╔══

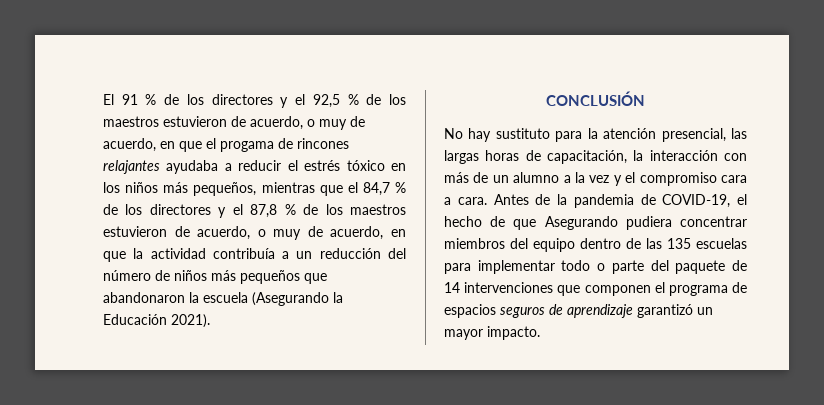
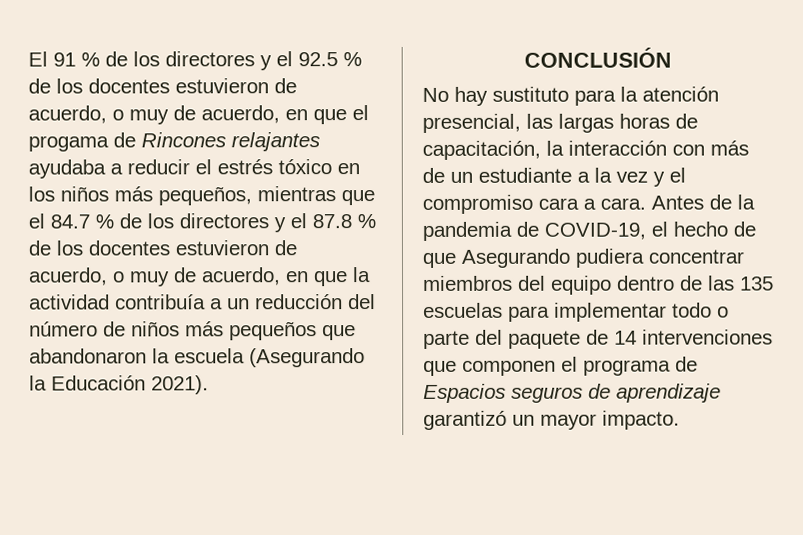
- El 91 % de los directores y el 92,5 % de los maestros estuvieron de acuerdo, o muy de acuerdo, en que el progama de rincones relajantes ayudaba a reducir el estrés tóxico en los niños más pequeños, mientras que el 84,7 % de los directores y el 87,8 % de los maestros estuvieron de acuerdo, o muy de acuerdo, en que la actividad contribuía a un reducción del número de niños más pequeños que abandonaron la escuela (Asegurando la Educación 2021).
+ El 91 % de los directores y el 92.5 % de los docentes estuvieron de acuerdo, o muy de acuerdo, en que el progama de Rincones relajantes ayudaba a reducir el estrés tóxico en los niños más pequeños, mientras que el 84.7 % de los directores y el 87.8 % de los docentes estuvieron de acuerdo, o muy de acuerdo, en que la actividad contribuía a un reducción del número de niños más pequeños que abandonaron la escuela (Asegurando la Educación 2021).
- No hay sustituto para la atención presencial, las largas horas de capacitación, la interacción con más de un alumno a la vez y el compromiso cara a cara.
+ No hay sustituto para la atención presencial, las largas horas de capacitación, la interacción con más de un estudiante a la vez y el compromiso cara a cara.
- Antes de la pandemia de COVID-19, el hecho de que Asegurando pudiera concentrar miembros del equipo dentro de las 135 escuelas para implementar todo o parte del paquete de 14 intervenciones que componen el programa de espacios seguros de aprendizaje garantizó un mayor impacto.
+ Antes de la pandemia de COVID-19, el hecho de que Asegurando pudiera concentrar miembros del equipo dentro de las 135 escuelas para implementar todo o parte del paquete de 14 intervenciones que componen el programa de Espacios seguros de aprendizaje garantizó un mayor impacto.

╚══
╔══

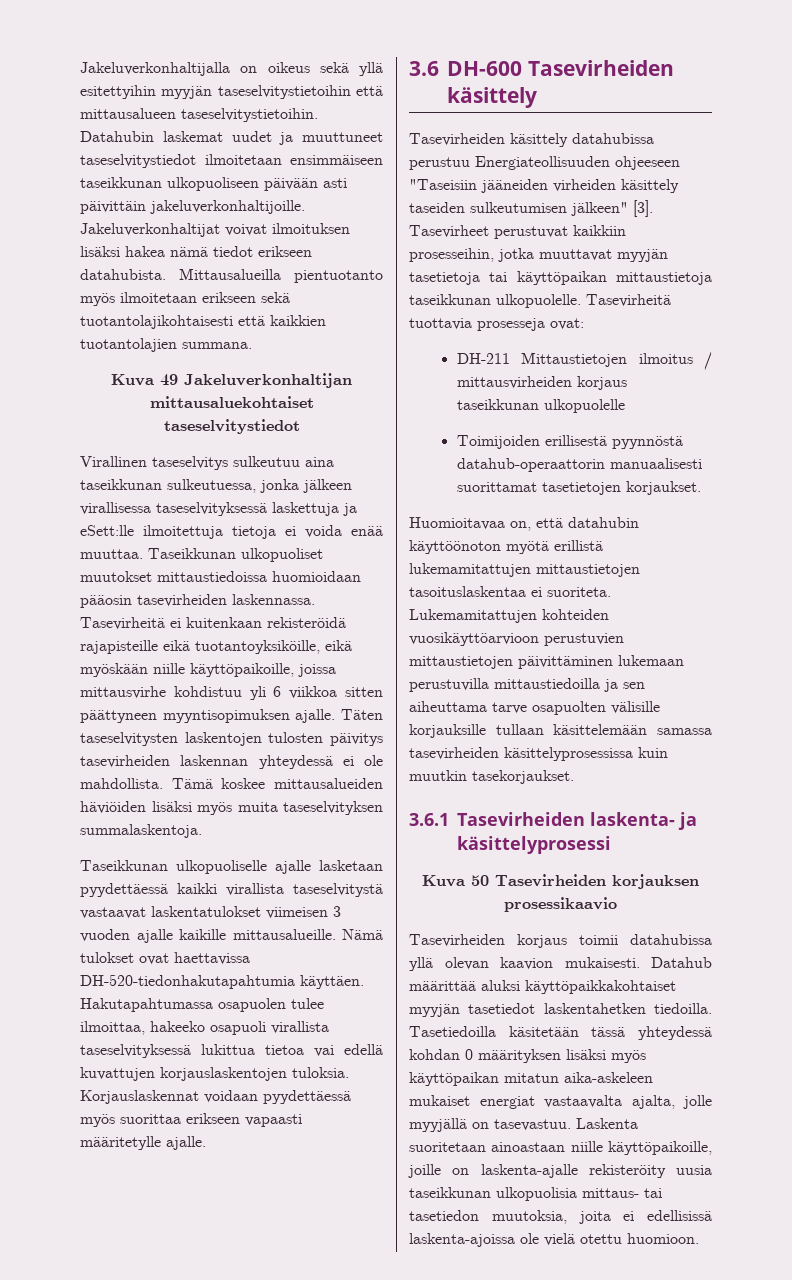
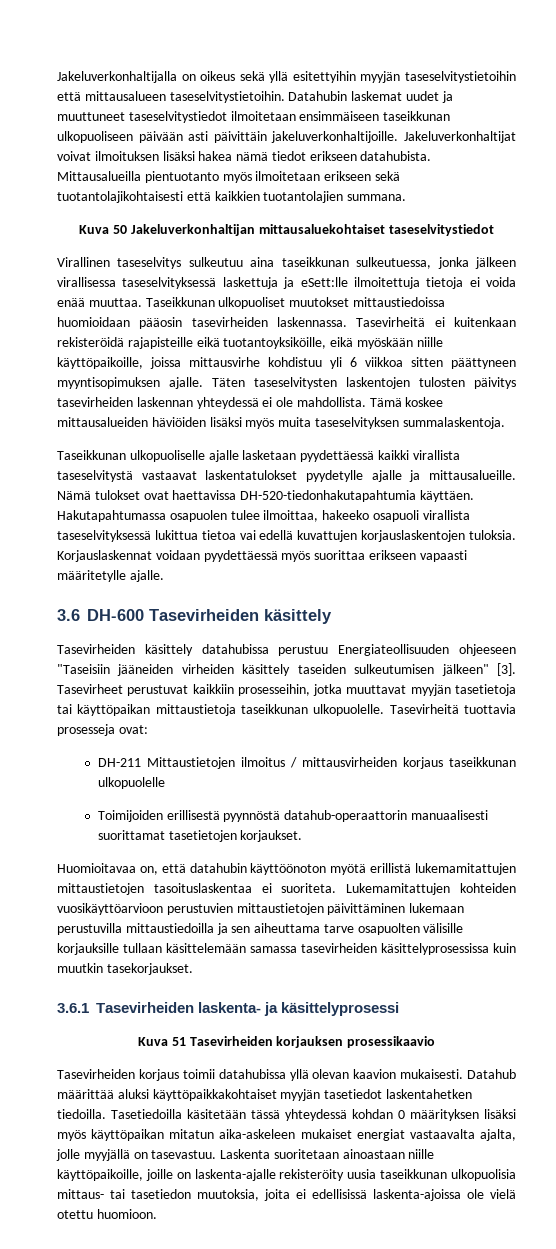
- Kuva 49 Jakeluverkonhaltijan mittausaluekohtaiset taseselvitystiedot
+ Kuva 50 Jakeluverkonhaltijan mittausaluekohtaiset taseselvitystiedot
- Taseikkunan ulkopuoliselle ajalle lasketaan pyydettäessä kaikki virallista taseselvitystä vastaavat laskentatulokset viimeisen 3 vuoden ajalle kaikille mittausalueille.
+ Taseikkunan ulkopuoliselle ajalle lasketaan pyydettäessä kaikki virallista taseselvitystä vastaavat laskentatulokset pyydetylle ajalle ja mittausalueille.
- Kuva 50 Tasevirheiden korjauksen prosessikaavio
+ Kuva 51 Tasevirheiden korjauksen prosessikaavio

╚══
╔══

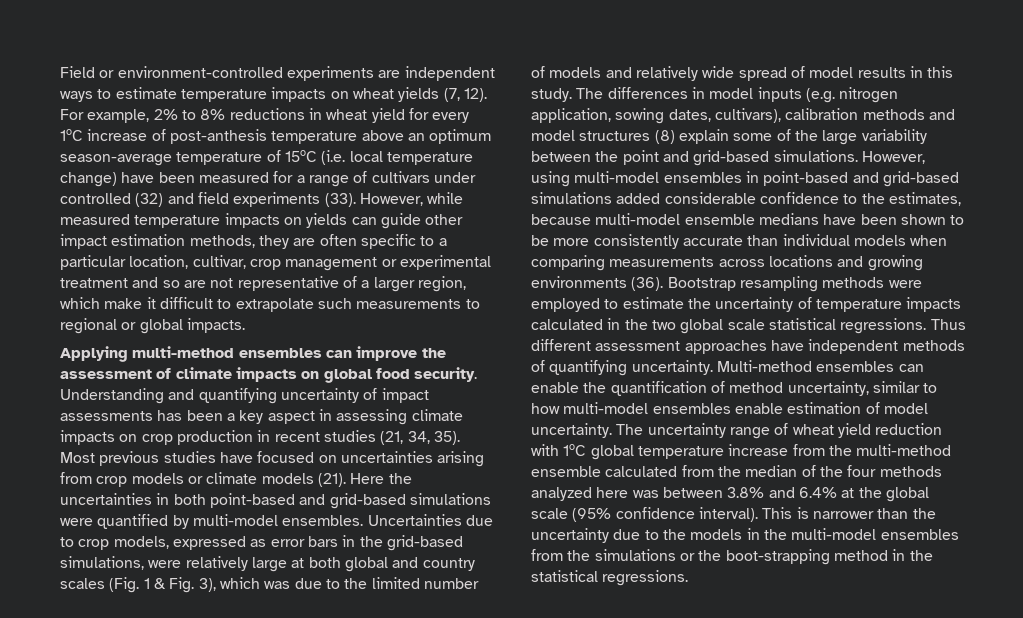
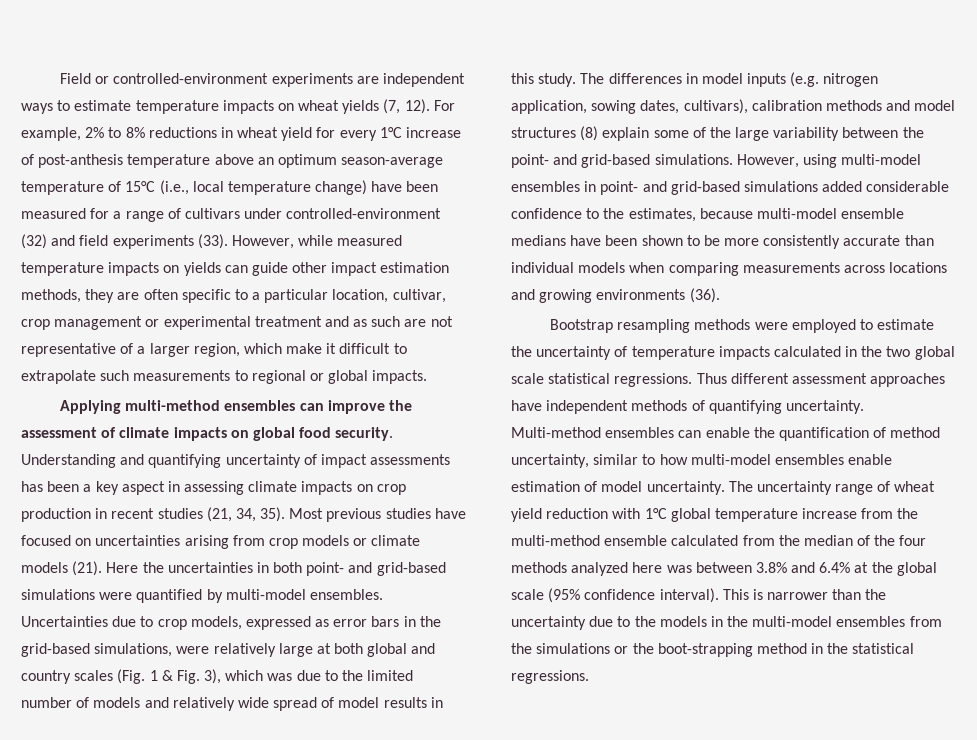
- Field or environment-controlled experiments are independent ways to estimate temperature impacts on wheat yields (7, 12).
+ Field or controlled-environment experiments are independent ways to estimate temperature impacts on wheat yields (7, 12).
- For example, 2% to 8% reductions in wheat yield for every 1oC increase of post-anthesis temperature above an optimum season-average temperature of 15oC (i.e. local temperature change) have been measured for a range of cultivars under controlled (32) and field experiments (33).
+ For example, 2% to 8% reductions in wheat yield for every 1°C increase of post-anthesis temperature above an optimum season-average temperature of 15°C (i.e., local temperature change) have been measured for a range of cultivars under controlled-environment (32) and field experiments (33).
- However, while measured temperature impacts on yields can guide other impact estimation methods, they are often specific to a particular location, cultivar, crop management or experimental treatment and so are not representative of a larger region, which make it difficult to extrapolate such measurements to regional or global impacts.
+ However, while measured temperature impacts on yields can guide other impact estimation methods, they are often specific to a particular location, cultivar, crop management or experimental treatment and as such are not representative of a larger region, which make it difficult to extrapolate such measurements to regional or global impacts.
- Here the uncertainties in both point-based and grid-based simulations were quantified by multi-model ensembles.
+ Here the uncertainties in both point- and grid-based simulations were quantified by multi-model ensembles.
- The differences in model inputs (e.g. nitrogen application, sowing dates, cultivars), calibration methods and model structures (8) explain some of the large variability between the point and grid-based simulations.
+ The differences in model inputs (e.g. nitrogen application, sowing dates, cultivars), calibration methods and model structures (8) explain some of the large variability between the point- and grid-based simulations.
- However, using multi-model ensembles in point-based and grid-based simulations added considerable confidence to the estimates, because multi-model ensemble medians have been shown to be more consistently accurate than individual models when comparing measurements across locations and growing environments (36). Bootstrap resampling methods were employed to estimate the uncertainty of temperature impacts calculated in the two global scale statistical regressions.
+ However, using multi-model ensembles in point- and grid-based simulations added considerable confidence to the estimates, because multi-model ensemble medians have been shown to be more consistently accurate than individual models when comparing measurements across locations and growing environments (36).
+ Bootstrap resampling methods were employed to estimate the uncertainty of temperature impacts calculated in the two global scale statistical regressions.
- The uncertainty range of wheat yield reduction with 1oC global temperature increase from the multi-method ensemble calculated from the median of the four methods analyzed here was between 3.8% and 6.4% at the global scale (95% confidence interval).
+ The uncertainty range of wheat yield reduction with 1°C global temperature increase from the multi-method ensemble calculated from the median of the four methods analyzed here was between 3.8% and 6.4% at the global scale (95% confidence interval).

╚══

List every line from the entries above in which "Jakeluverkonhaltijan" appears.

** Response to the exercise **
- Kuva 49 Jakeluverkonhaltijan mittausaluekohtaiset taseselvitystiedot
+ Kuva 50 Jakeluverkonhaltijan mittausaluekohtaiset taseselvitystiedot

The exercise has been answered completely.